The majority also rejected Chevron's argument that allowing echazabal to work at the refinery would expose the company to tort liability if he were to become ill or die because of the very exposure Chevron anticipated. "Because Chevron has not arguedthat it faces any costs from tort liability, this question is not properly before us," Reinhardt wrote. "Nevertheless, we should note that ... the Supreme Court strongly suggested that state tort law would be preempted to the extent that it interfered with federal antidiscrimination law."
Judge Stephen Trott emphatically dissented. "Mr. echazabal simply is not otherwise qualified for the work he seeks. Why?" Trott asked. "Because the job most probably will endanger his life. I do not understand how we can claim he can perform the essential functions of the position he seeks when precisely because of his disability, those functions may kill him. To ignore this reality is bizarre."
Trott continued: Long ago we rejected the idea that workers toil at their own peril in the workplace. Paternalism here is just an abstract out-of-place label of no analytical help. Whether paternalism or maternalism, the concept is pernicious when it is allowed to dislodge longstanding laws mandating workplace safety. That battle was fought and lost long ago in our legislatures. In many jurisdictions, it is a crime knowingly to subject workers to life-endangering conditions."

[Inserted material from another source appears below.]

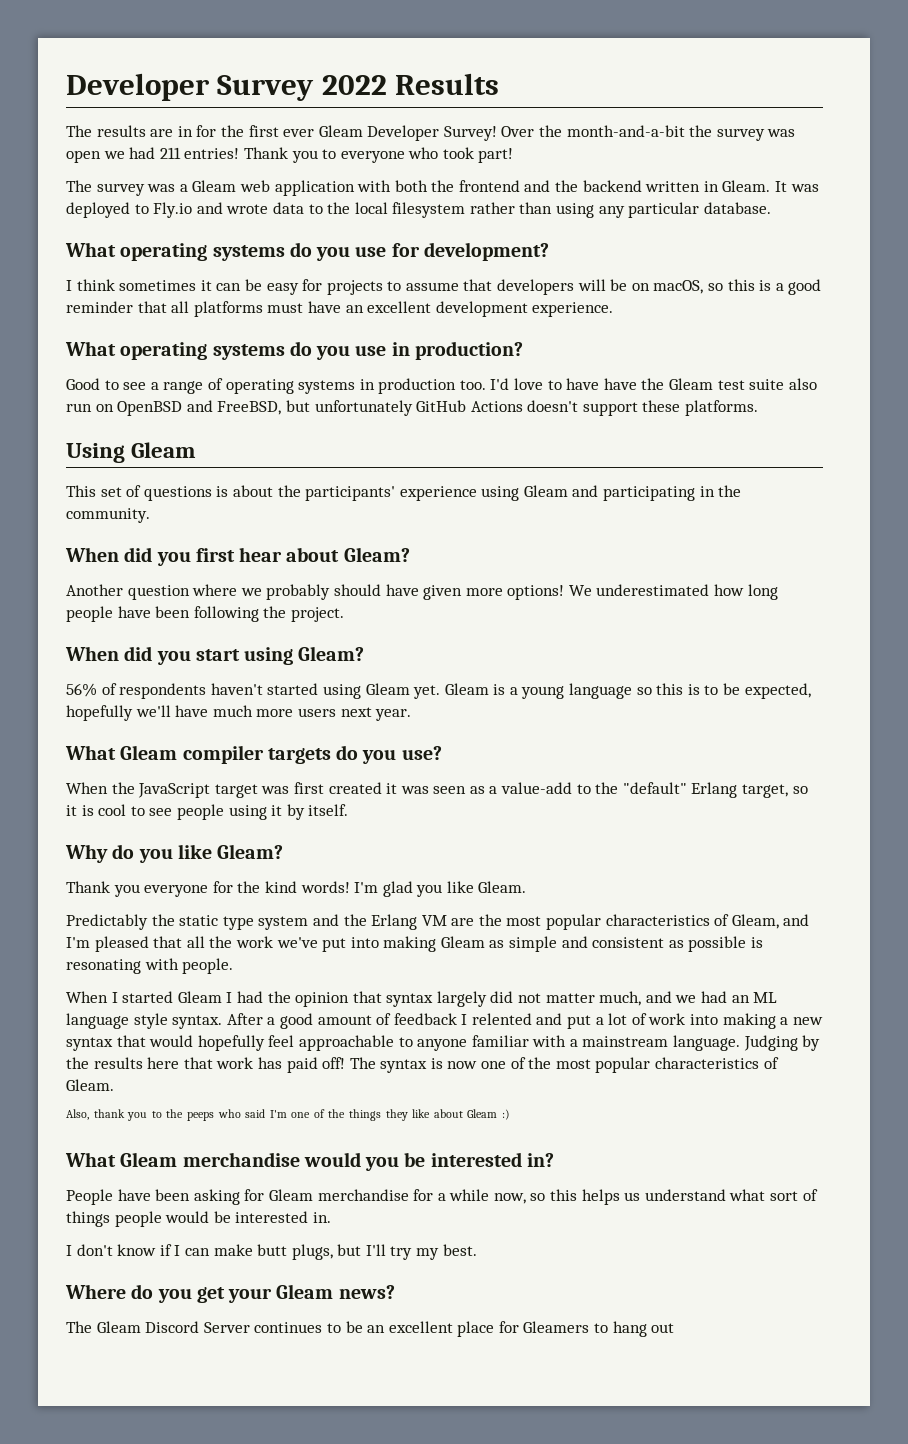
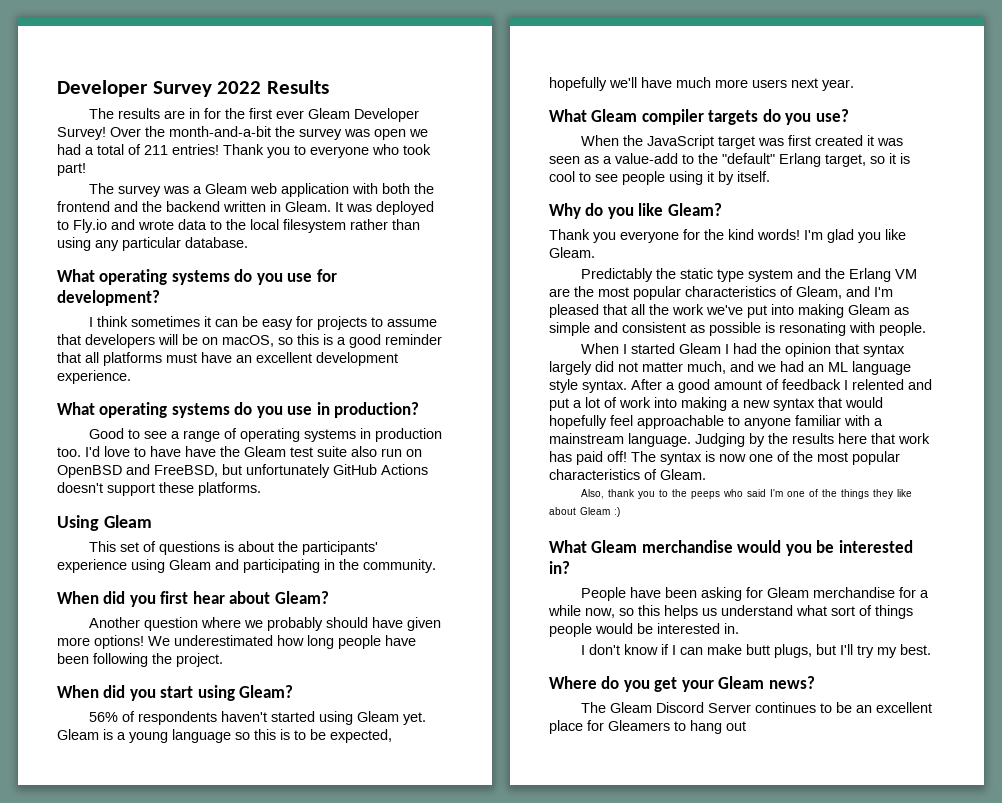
(156, 153) none -> [85,144,141,155] a total of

The Pacific Legal Foundation, a public interest group based in California that advocates for individual liberties and less government, urged the U.S. Supreme Court to review the case.
"I think the big issue here is that the ADA was intended to eradicate irrational disability discrimination," says Ann M. Hayes, an attorney for the foundation. "It started out with good intentions, but its really created problems that didnt exist before.
"The ADA has turned into a litigation machine, but its not doing a lot for people with disabilities," Hayes says. "These lawsuits fly in the face of sound public policy that has always protected employers maintaining a safe workplace. Our main interest is making sure the law doesnt work in a nonsensical manner.
"Part of the job qualification made [echazabal] susceptible to a health threat, so physically there was no job match here an employer is not going to put you in a situation where your well being is threatened," Hayes says. "Chevron is not being biased - this is a legitimate safety threat."
The Equal Employment Advisory Council (EEAC) also filed a "friend of the court" brief supporting Chevron before the Supreme Court. "The ADA was never meant to prevent employers from using safety standards," says Ann Reesman, attorney for the EEAC. "This is a really important case," Reesman says. "Safety standards should be just as legitimate as qualification standards, if not more so."
On Oct. 29, 2001, the U.S. Supreme Court granted certiorari in the case.
On June 10, 2002, the Court unanimously held that under the ADA, employers can deny a job to disabled workers who face serious risks to their own health or safety.